Software: The main component is the inferenced CLI, which manages model loading, request processing, and communication with the blockchain. Inferenced runs inside a Docker container, simplifying deployment and updates. A full Qwen3-235B configuration requires 640GB of total VRAM — for example, 8 H100 cards with 80GB each. Model weights (~640GB) are loaded from an NVMe SSD when the node starts.

Registration: After installation, the node is registered on-chain — it creates a record in the Gonka blockchain indicating its address, supported models, and characteristics (VRAM, bandwidth, location). From this point, Transfer Agents begin directing AI requests from users to the node.

Network operation: Each incoming request — a prompt from a user — is processed by the GPU via the neural network. The result is sent back through the Transfer Agent to the client. The Sprint consensus takes into account each completed computation when forming a block, and the reward is distributed proportionally to the amount of work. The node can publish updated characteristics in real-time — if the load increases, Transfer Agents will redirect some requests to less loaded nodes. Detailed setup instructions can be found in the mining guide.

Where to Rent GPUs

If you don't have your own equipment, there are three ways to get GPU access for Gonka, each with a different balance of cost, complexity, and control:

PathCostComplexityControl
Poolfrom $100MinimalLow
Dedicated serverfrom $12,000/monthLowMedium
Bare-metal rentalfrom $2—3/hour GPUHighFull

Pools (from $100): Gonka.Top, GonkaPool.ai, Hashiro, Mingles CloudMine — operators rent GPUs, set up nodes, and monitor uptime. You receive GNK proportional to your contribution, without dealing with technical details. Ideal for beginners and passive investors.

Dedicated servers (from $12,000/month): Gonka.Top offers not only pools but also dedicated servers with full maintenance. You get a ready node — the operator handles inferenced setup, 24/7 monitoring, updates, and troubleshooting. Mining goes directly to your wallet — all GNK income is yours, minus a fixed rental fee.

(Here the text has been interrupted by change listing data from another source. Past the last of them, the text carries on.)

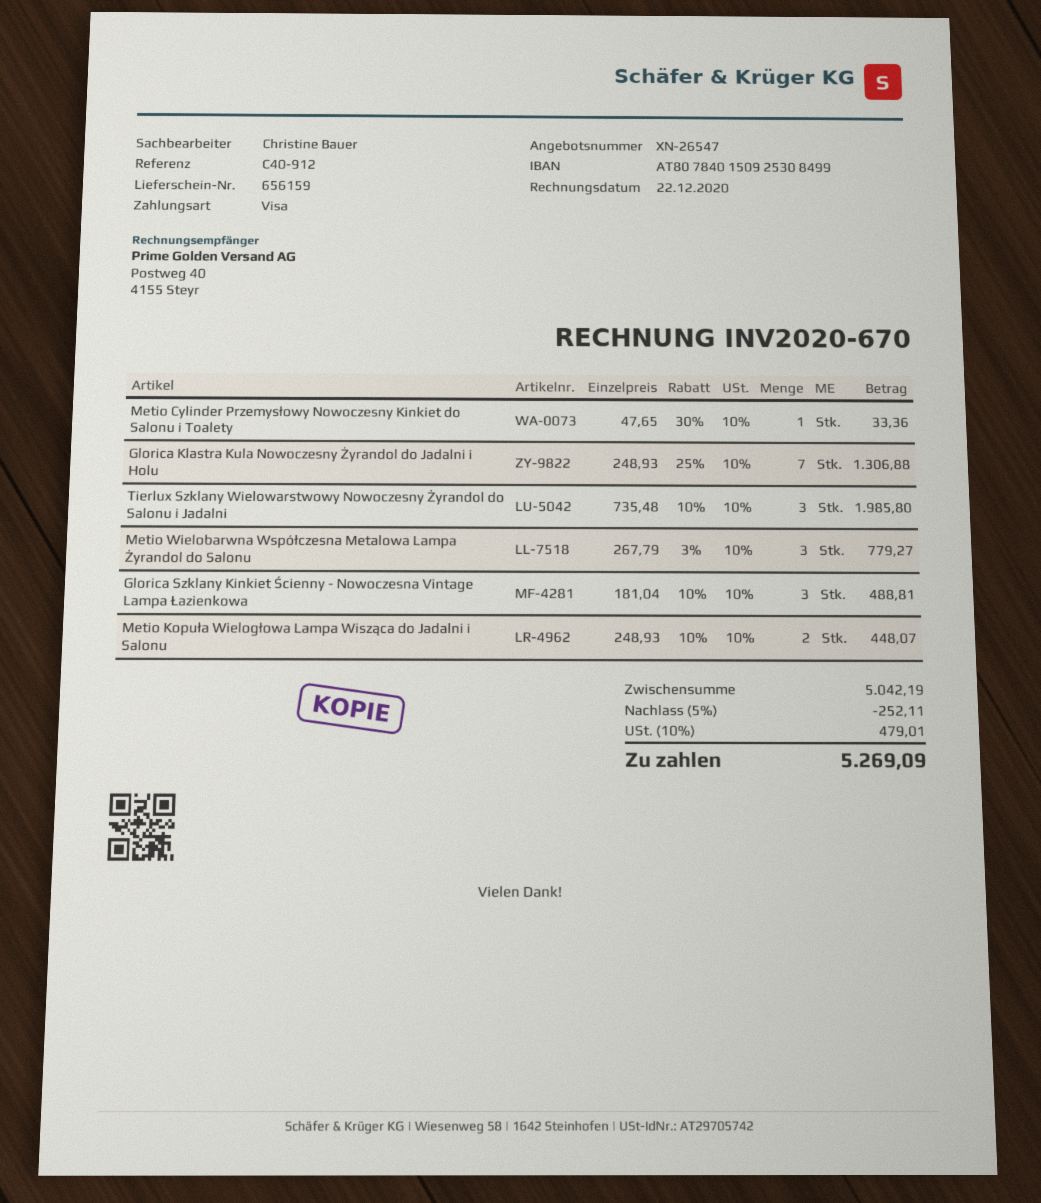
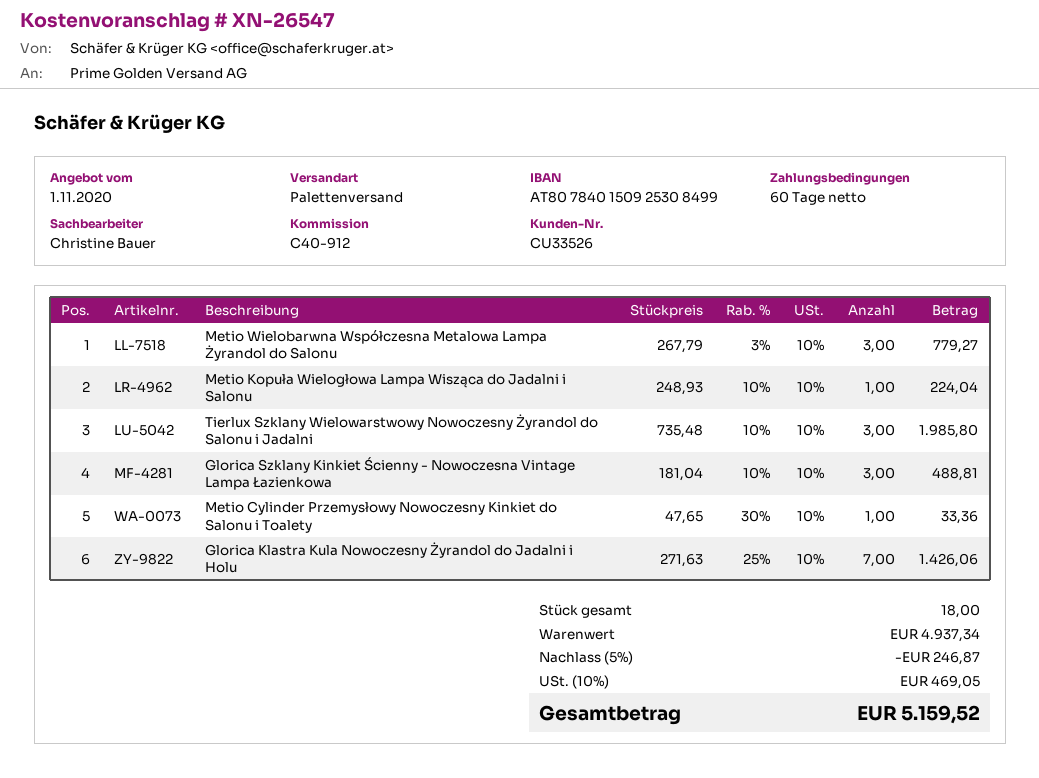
Glorica Klastra Kula Nowoczesny Żyrandol do Jadalni i Holu: 7 x 248.93 - 25% = 1306.88 -> 7 x 271.63 - 25% = 1426.06
Metio Kopuła Wielogłowa Lampa Wisząca do Jadalni i Salonu: 2 x 248.93 - 10% = 448.07 -> 1 x 248.93 - 10% = 224.04
subtotal: 5042.19 -> 4937.34
discount: 5% = 252.11 -> 5% = 246.87
tax: 10% = 479.01 -> 10% = 469.05
total: 5269.09 -> 5159.52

Bare-metal rental: Spheron provides bare-metal servers with H100/H200 that you configure yourself. This path is for technical users familiar with Linux, Docker, and CLI. Maximum control, but also maximum responsibility for setup, uptime, and updates. A detailed comparison of all providers is on the “Get GNK” page.

For Gonka, you need an NVIDIA GPU with 40GB+ VRAM and CUDA. Optimal cards: H100, H200, A100. A full cluster for Qwen3-235B is 640GB VRAM. If you don't have your own hardware, rent from Gonka.Top or Spheron, or start with a pool.